During 1600 AD, there was an evolution of green tea as other types of tea was discovered and introduced to people. They found out that there could be other ways to prepare a tea rather than just applying heat to the fresh leaves immediately after picking, by steaming it or dry cooking it in hot pans. This method retains so much antioxidant contained in the leaves and this substance is responsible for providing much of the benefits from drinking green tea. Times were so hard during that period and upon noticing that green tea eliminates, even their most needed body fat, they devised different ways of preparing a tea; so it gave way to the discovery of what is now known as black and red tea. Black tea was prepared by fermentation, a chemical process of converting carbohydrates from the tea leaves, to an alcohol or acid. This is the same process utilized in making other drinks such as beer and wine. Red tea or Oolong tea was produced through partial fermentation, making it eliminate most of the oxidizing agent in tea leaves, which why it was preferred by the starving workers at that time. Oolong remains one of the most popular types of tea in modern China, particularly in the South.

Tea was considered as a lavish commodity in ancient China.

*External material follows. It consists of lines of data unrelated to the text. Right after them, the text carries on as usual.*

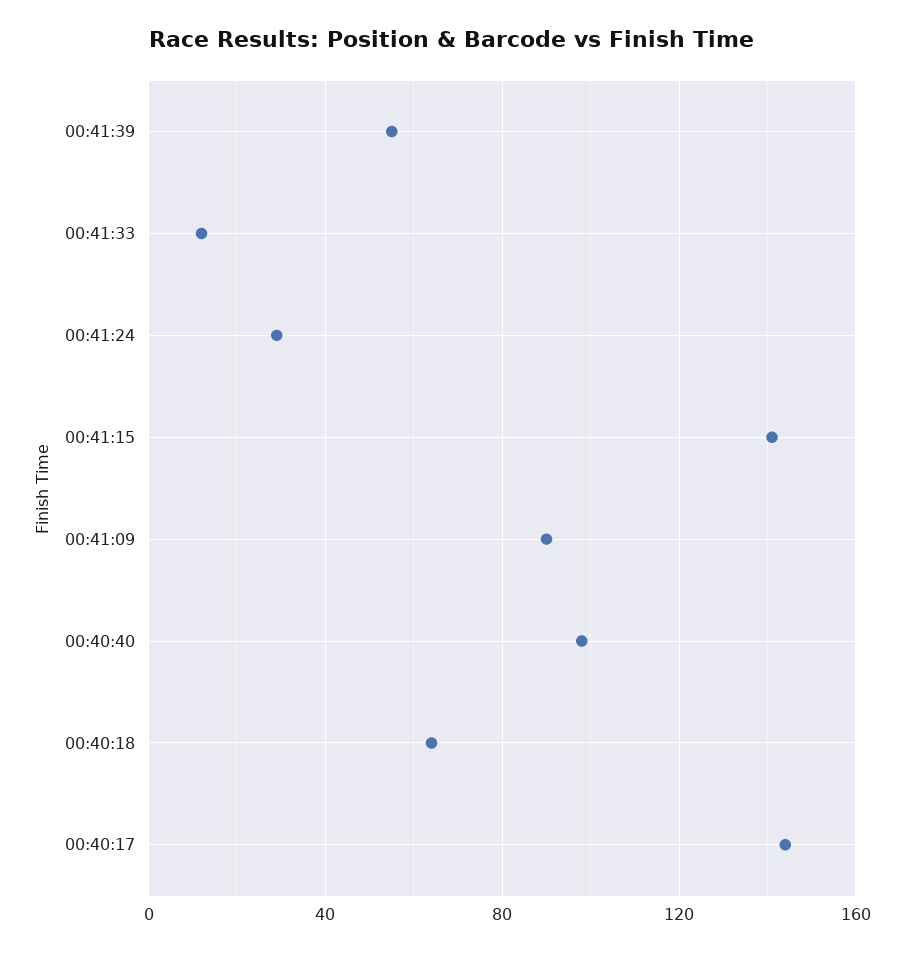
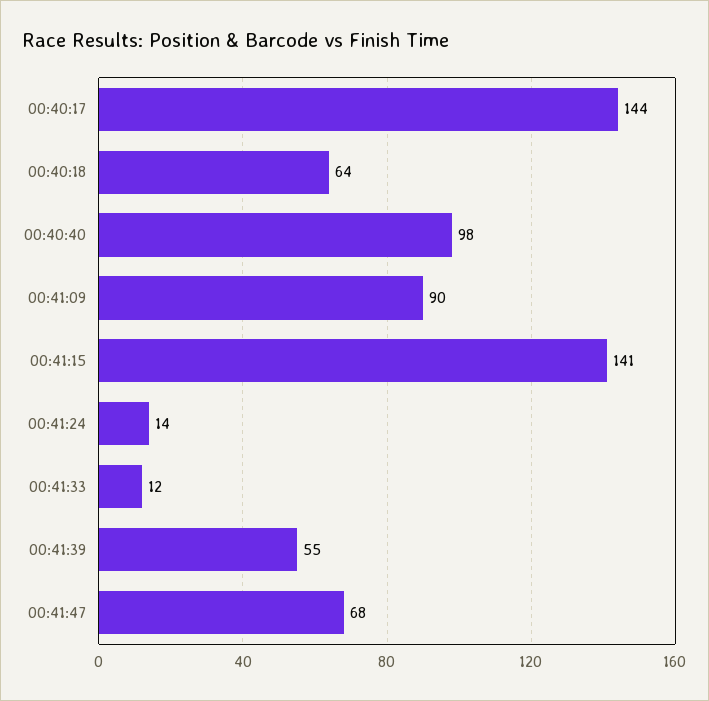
00:41:24: 30 -> 14
00:41:47: none -> 68

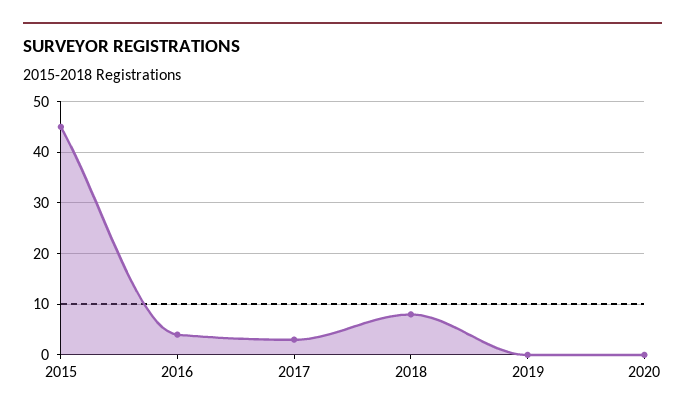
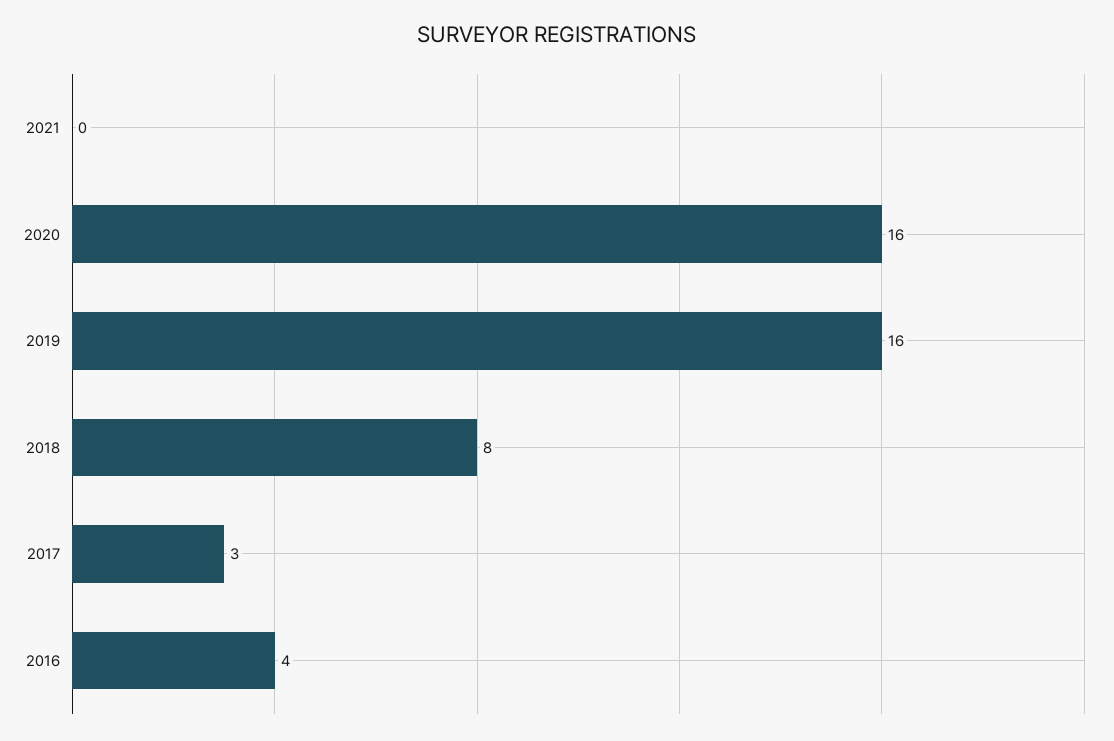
2015: 45 -> none
2019: 0 -> 16
2020: 0 -> 16
2021: none -> 0

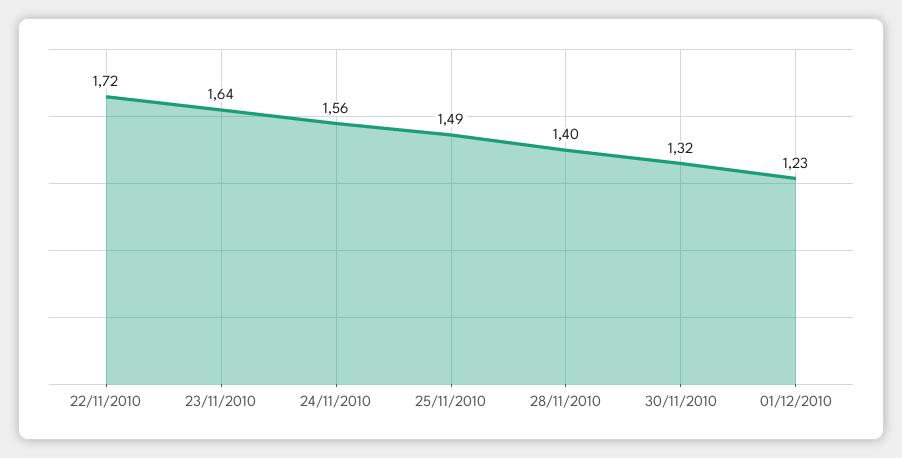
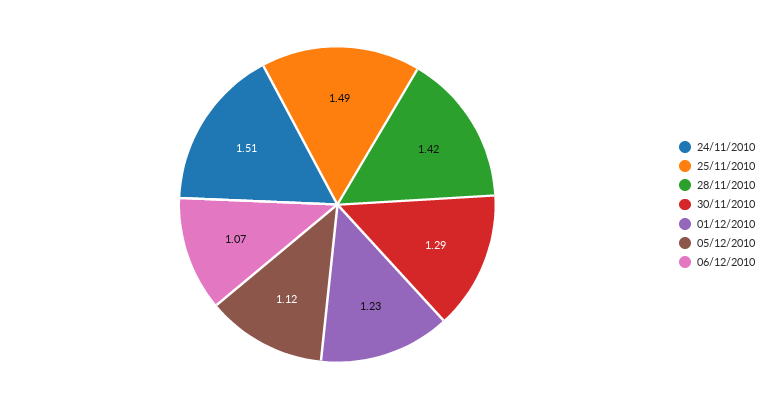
22/11/2010: 1.72 -> none
23/11/2010: 1.64 -> none
24/11/2010: 1.56 -> 1.51
28/11/2010: 1.4 -> 1.42
30/11/2010: 1.32 -> 1.29
05/12/2010: none -> 1.12
06/12/2010: none -> 1.07

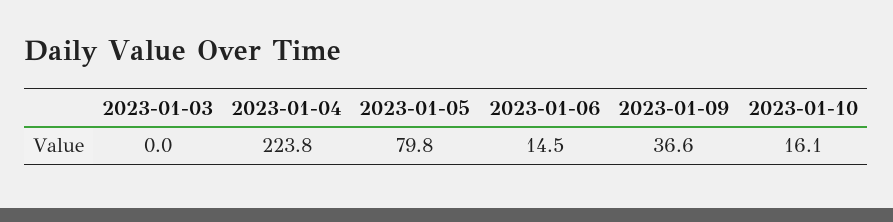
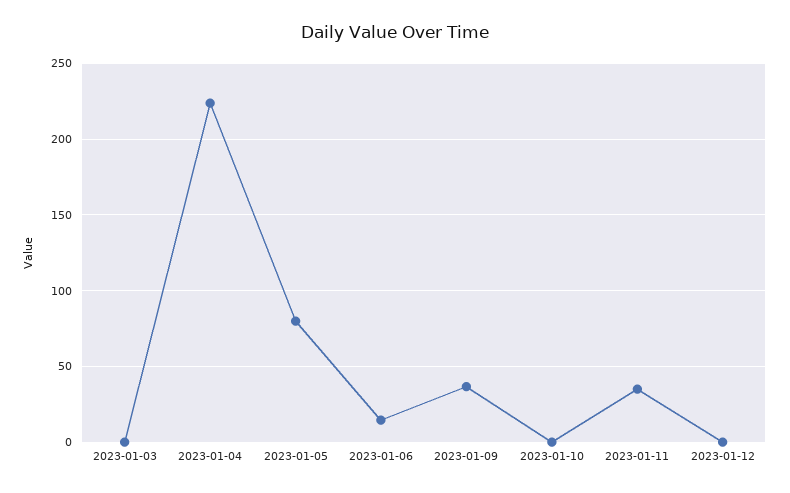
2023-01-10: 16.1 -> 0
2023-01-11: none -> 35
2023-01-12: none -> 0

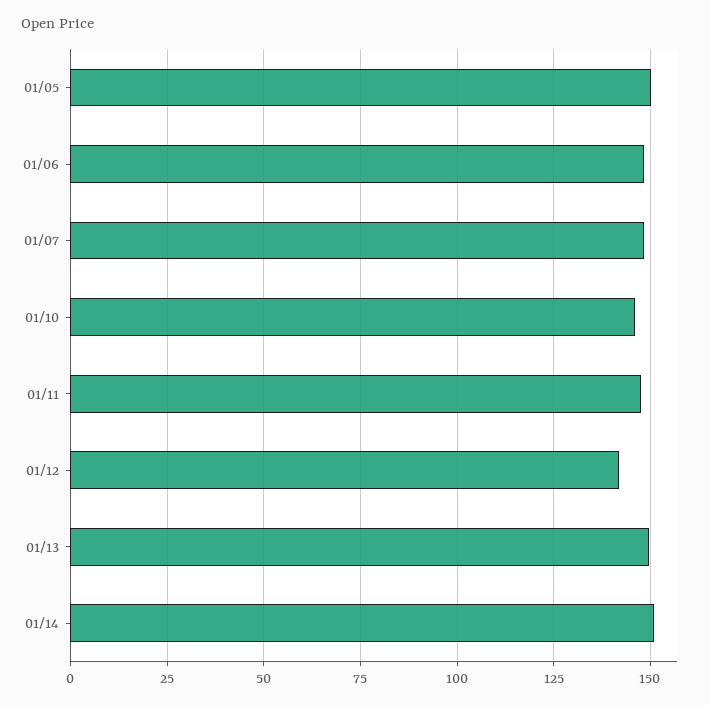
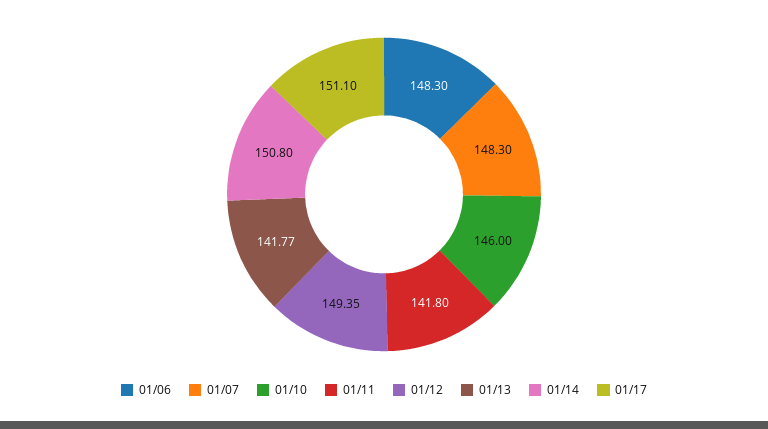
01/05: 150 -> none
01/11: 147.5 -> 141.8
01/12: 142.5 -> 149.35
01/13: 150 -> 141.77
01/17: none -> 151.1

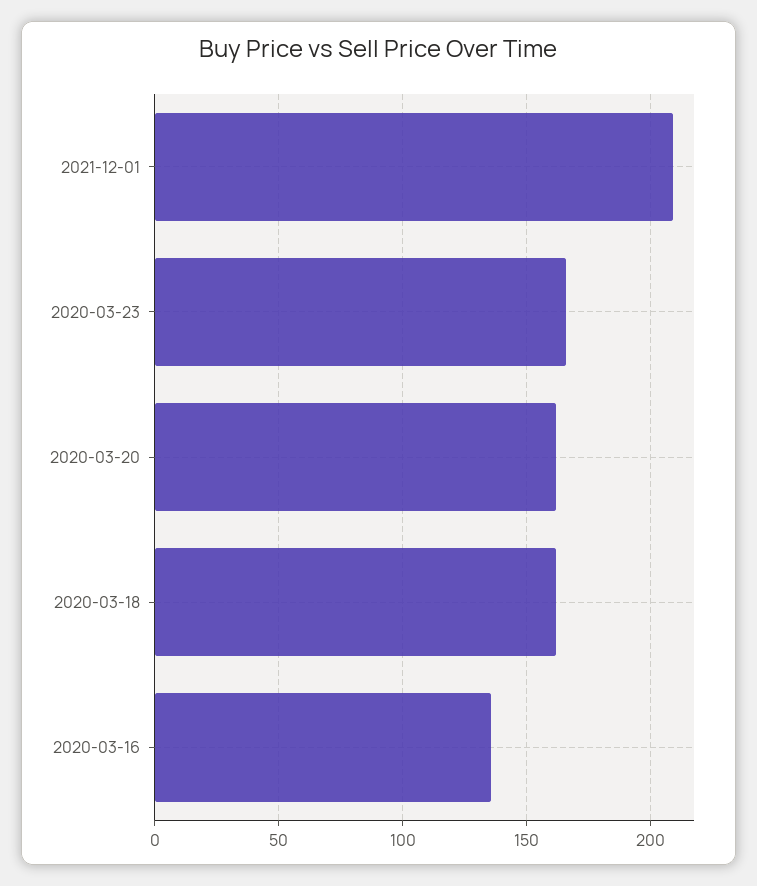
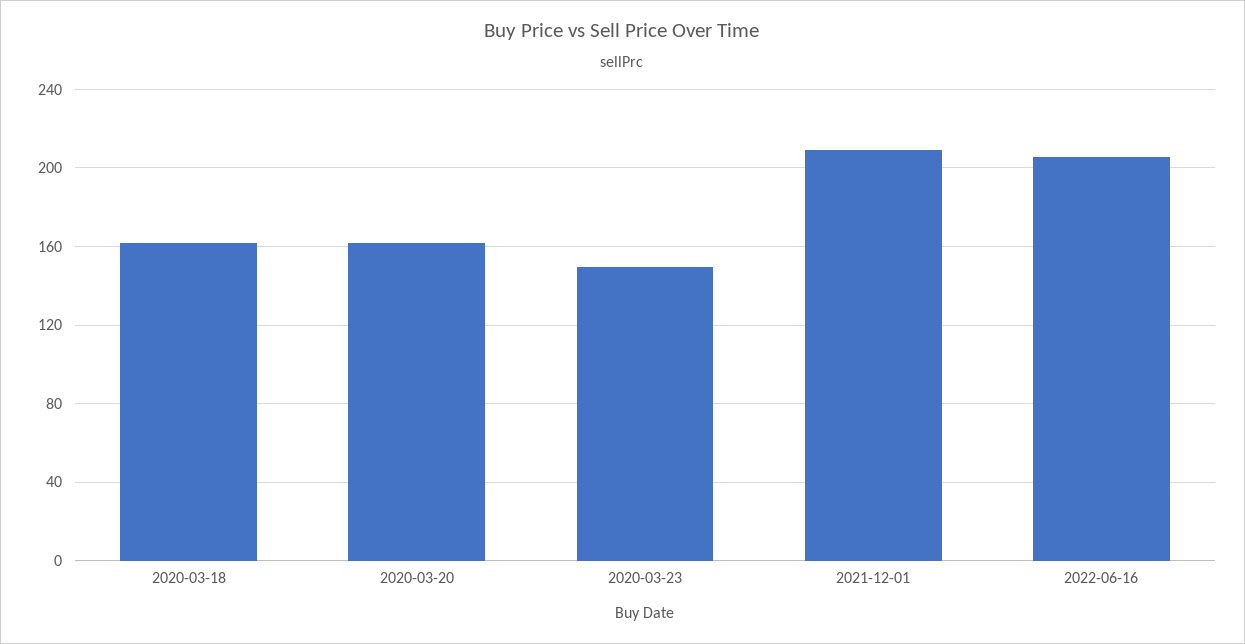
2020-03-23: 165 -> 150
2020-03-16: 135 -> none
2022-06-16: none -> 205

Only the members of elite Chinese society and bureaucrats were privileged to include tea drinking into their dining habits. Green tea was so important at that time, that it was even made as a form of currency. It was only during the collapse of Mongolian Empire in 1368 After Christ, which subsequently is, the latter part of Ming Dynasty where the cultivation, production and trade of tea was increased, making tea available to the greater population.

Tea was exported to Europe and United States during the 16th century and it became well known all over the world during the 19th century. The tea consumption was once exclusively for the elite members of the society and tea drinking was reserved for special occasions only, not only in China, but also in Europe. In the west, tea drinking sessions became a past time for the rich and the famous. Sophisticated tea ceremonies were conceived and beautiful China tea sets and tea making equipment became a part of the green tea trade. Tea houses as well as tea connoisseur also blossomed. Tea drinking undoubtly became a trend.

It was only on the late 19th century, when tea was made available to everyone, that it may now be consumed as a daily beverage, even by ordinary families. Nowadays, green tea products were mass produced and commercialized in order to allow everyone, from different parts of the globe, to have a taste of the ancient beverage, the green tea and it continue to write its history up to the present as it conquers and influence the whole world.